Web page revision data
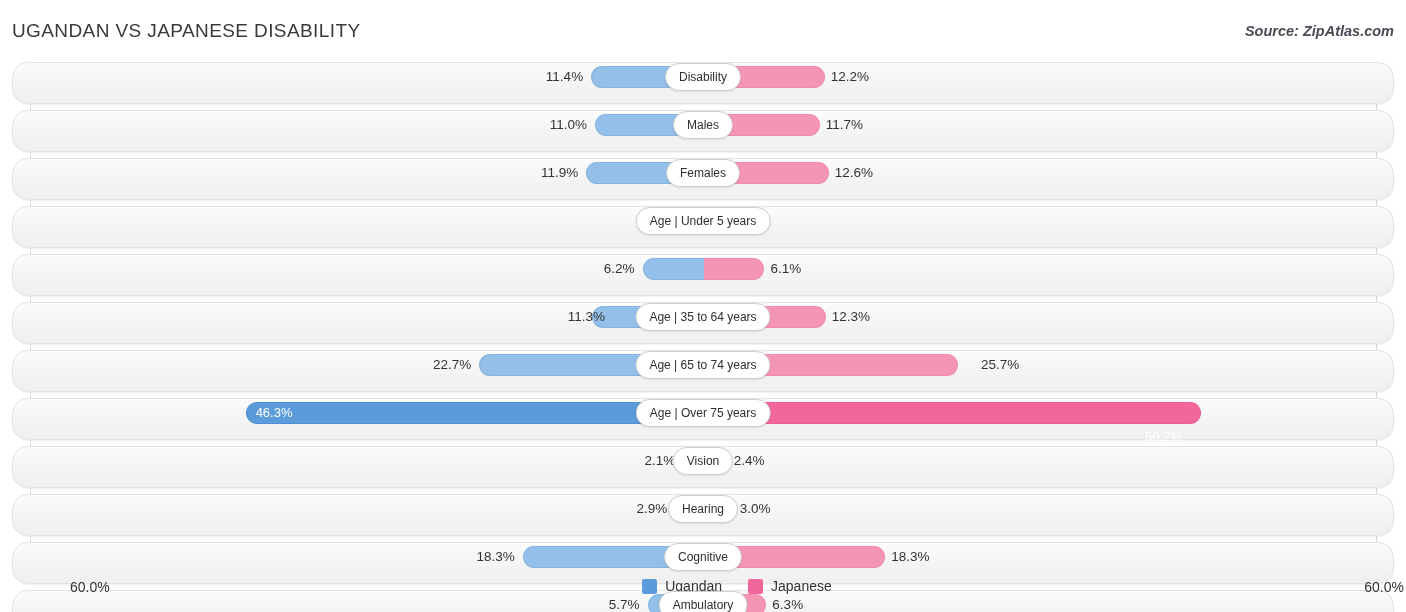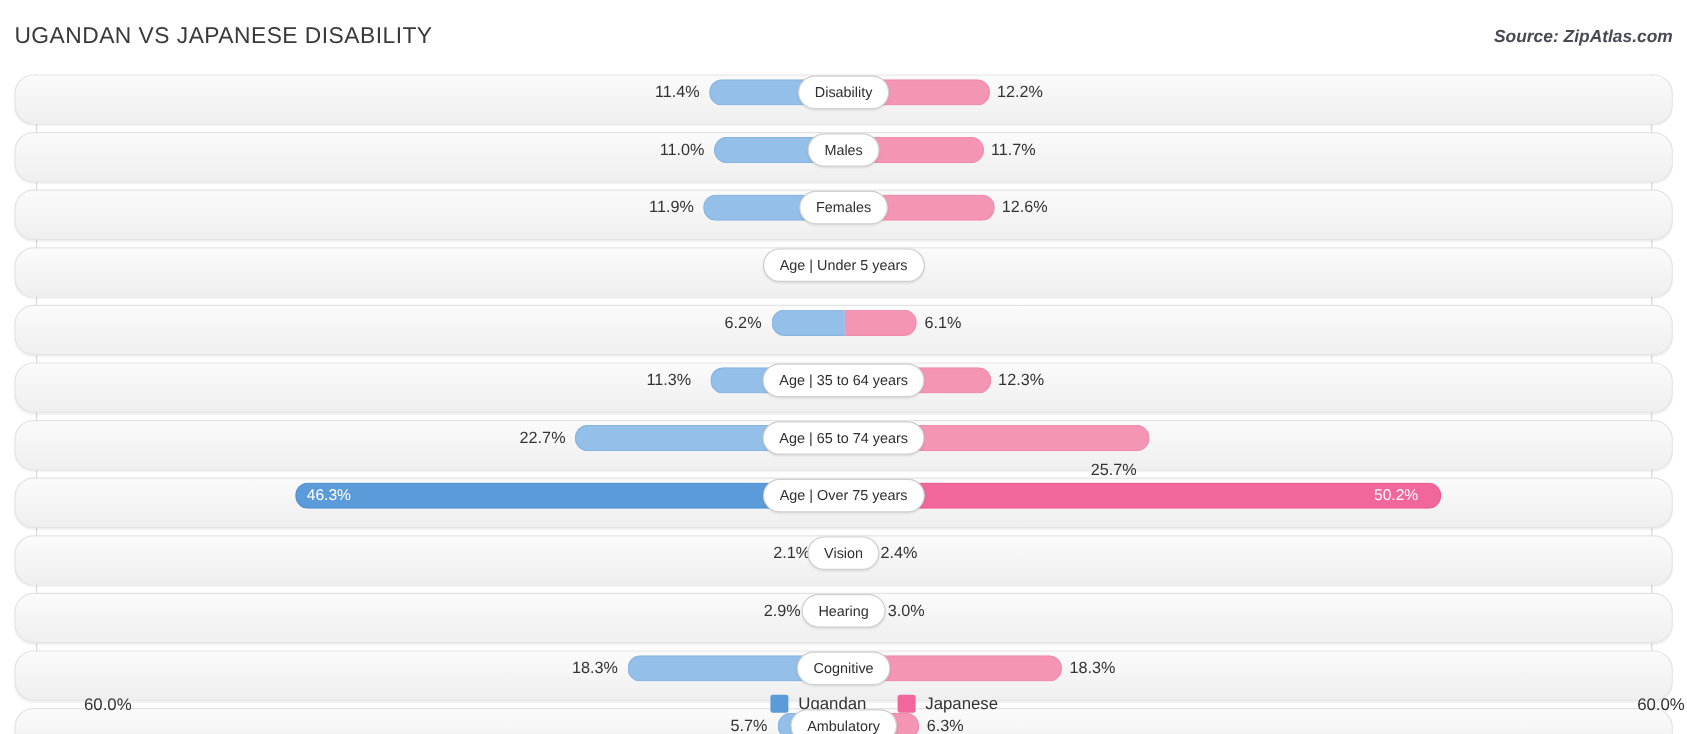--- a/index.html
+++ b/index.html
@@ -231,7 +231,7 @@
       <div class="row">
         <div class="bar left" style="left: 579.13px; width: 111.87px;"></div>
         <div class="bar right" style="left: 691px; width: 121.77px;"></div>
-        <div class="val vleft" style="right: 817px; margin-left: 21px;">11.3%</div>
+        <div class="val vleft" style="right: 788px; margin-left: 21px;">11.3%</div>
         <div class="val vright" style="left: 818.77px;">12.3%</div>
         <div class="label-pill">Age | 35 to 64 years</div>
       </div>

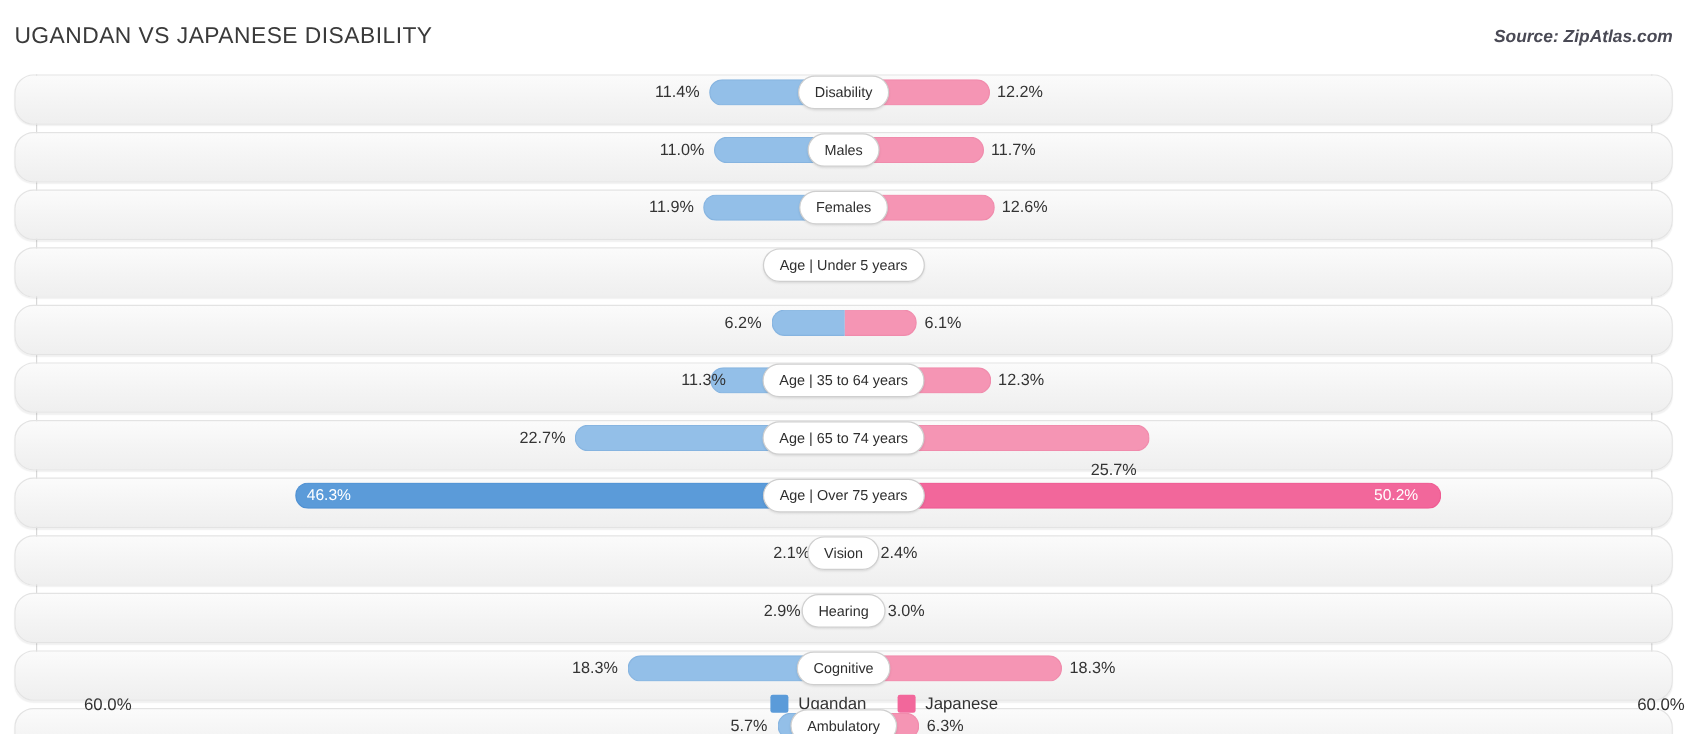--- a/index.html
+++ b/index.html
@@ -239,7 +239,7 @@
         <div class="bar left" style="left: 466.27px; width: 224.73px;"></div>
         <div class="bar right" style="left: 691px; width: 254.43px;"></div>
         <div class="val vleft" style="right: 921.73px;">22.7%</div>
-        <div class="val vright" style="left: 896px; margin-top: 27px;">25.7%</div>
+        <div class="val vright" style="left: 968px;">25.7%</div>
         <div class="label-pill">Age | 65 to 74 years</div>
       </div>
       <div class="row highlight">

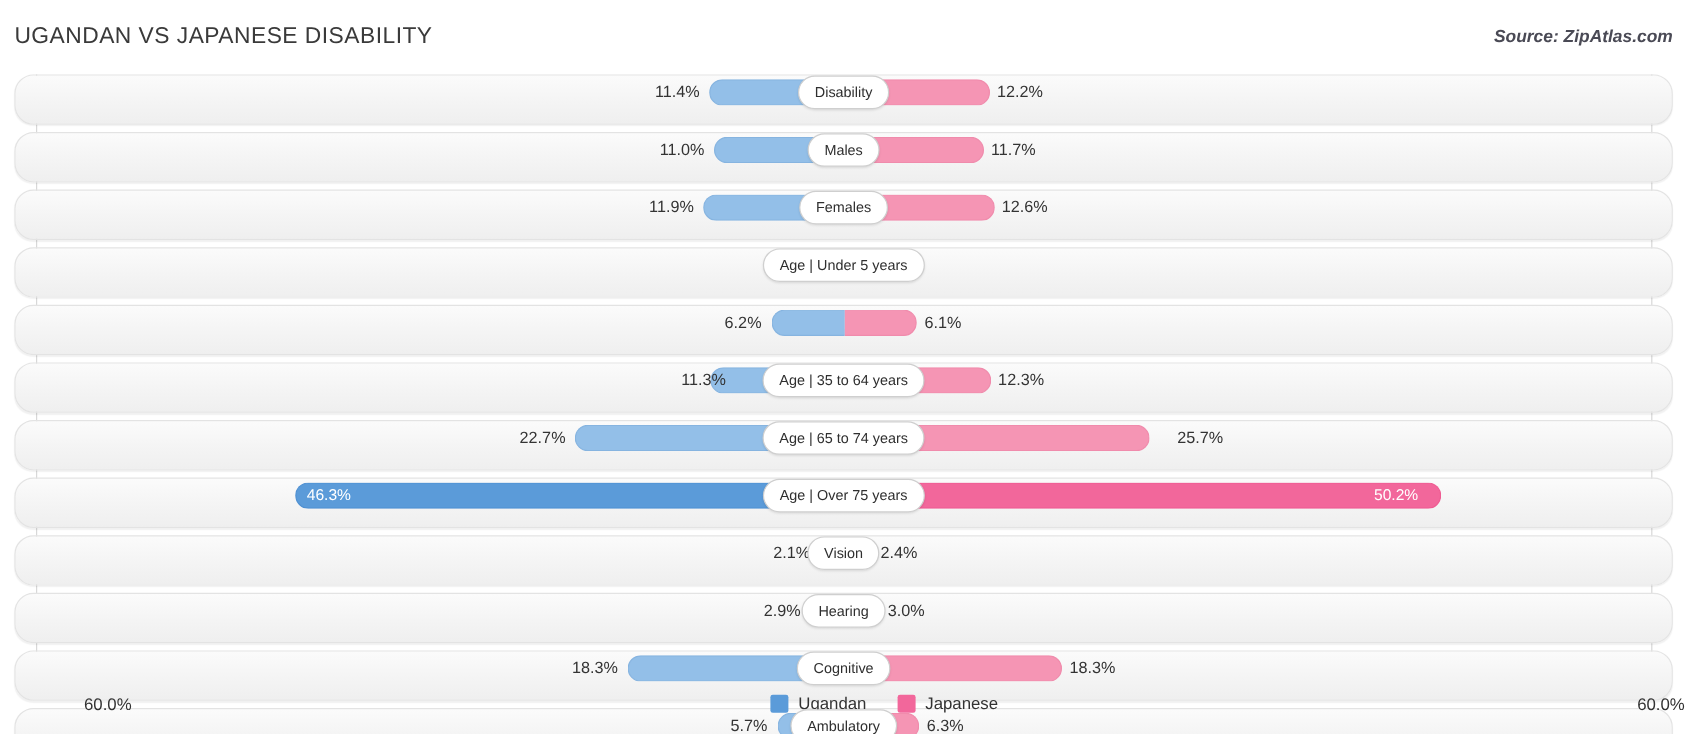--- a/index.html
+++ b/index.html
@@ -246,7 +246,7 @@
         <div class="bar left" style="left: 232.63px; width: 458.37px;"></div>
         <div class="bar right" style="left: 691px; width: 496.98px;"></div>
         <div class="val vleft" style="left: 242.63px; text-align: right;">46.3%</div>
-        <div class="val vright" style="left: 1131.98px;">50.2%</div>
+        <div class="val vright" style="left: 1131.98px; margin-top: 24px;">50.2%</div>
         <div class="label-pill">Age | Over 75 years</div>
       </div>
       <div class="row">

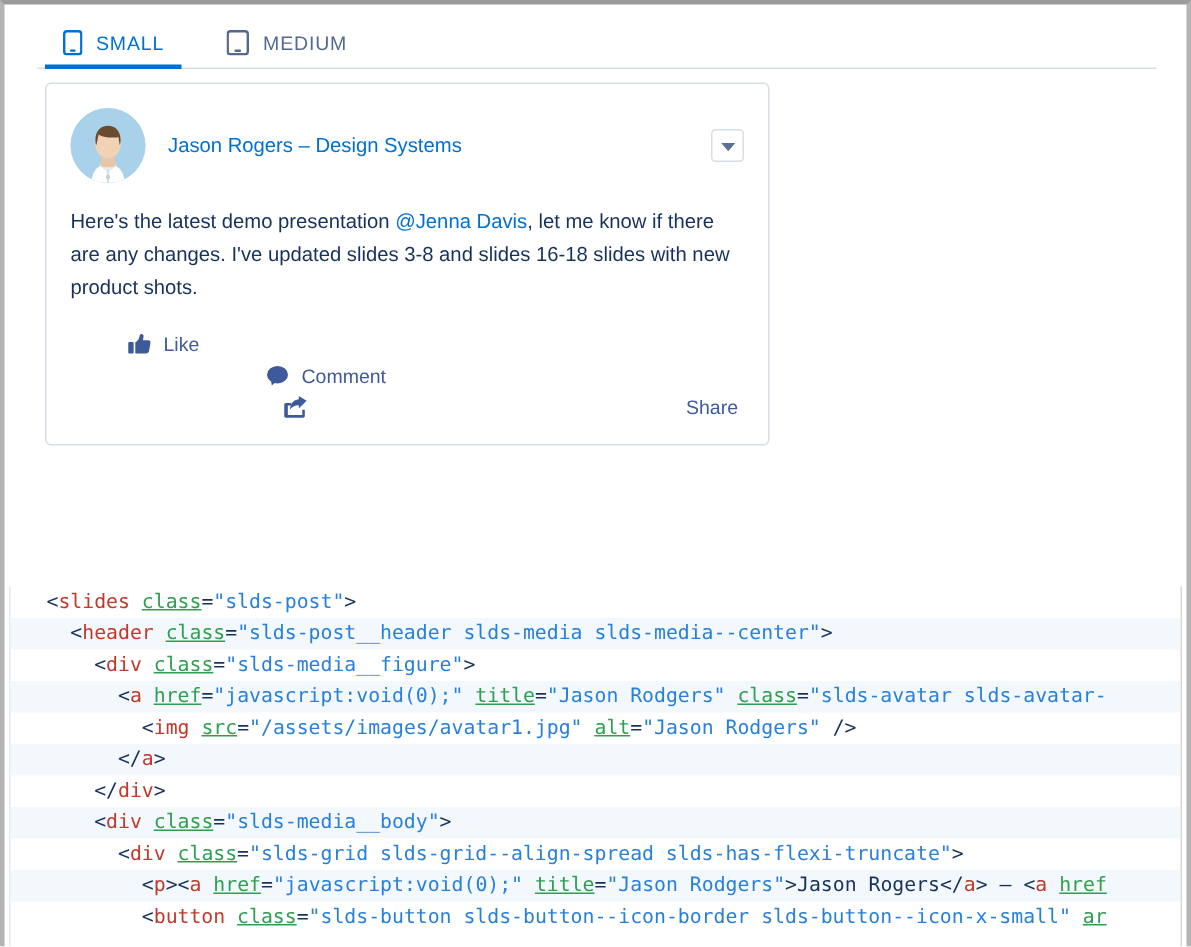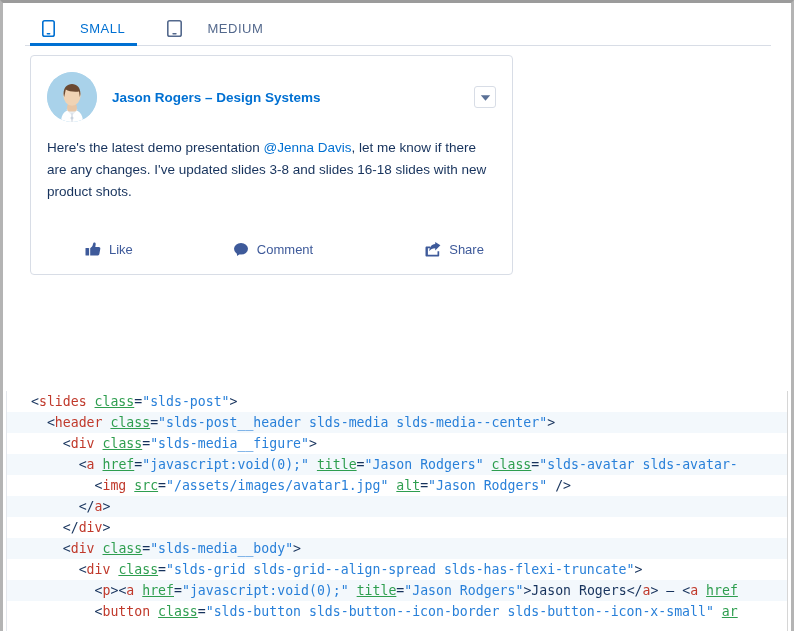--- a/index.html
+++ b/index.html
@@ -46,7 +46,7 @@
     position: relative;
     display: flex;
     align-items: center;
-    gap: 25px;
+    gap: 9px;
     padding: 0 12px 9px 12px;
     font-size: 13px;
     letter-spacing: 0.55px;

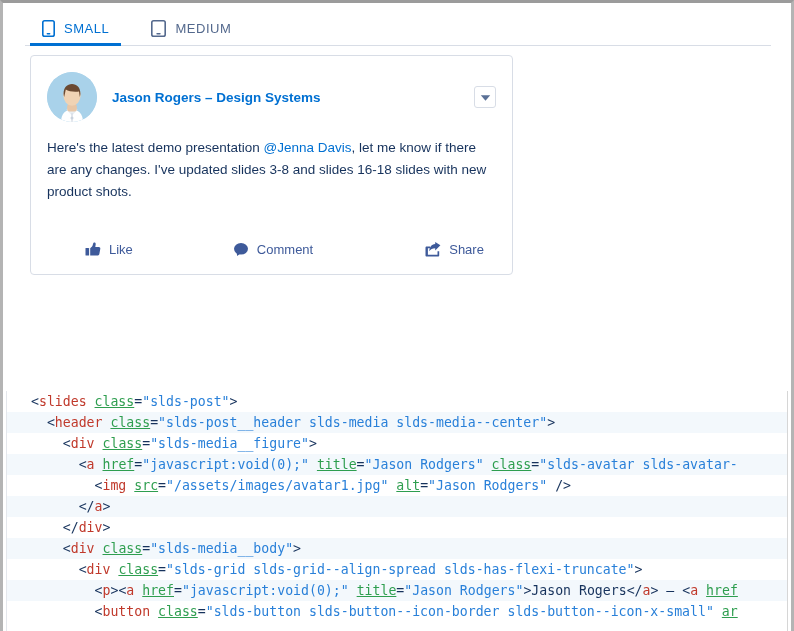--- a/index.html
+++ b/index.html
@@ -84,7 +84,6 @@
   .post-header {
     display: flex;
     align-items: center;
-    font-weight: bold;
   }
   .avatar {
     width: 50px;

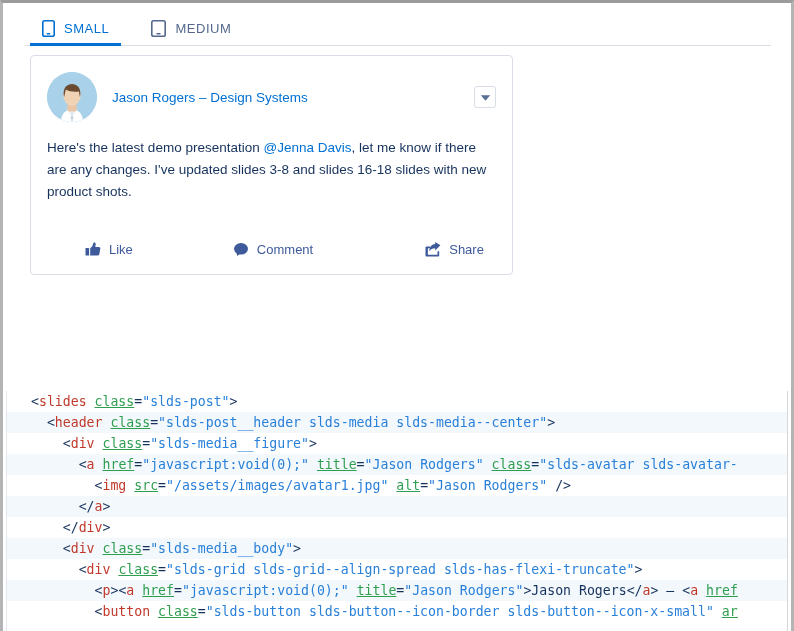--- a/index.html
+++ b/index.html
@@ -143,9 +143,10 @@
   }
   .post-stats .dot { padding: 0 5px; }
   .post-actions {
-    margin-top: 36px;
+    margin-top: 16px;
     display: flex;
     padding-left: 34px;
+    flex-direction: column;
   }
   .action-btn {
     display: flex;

▶ [PROBLEM STATEMENT]: Copy exactly the lines from the one containing "-143,9 +143,10 @@" through the last line of the records, both included, and nothing else.

▶ [SOLUTION TO THIS EXERCISE]:
@@ -143,9 +143,10 @@
   }
   .post-stats .dot { padding: 0 5px; }
   .post-actions {
-    margin-top: 36px;
+    margin-top: 16px;
     display: flex;
     padding-left: 34px;
+    flex-direction: column;
   }
   .action-btn {
     display: flex;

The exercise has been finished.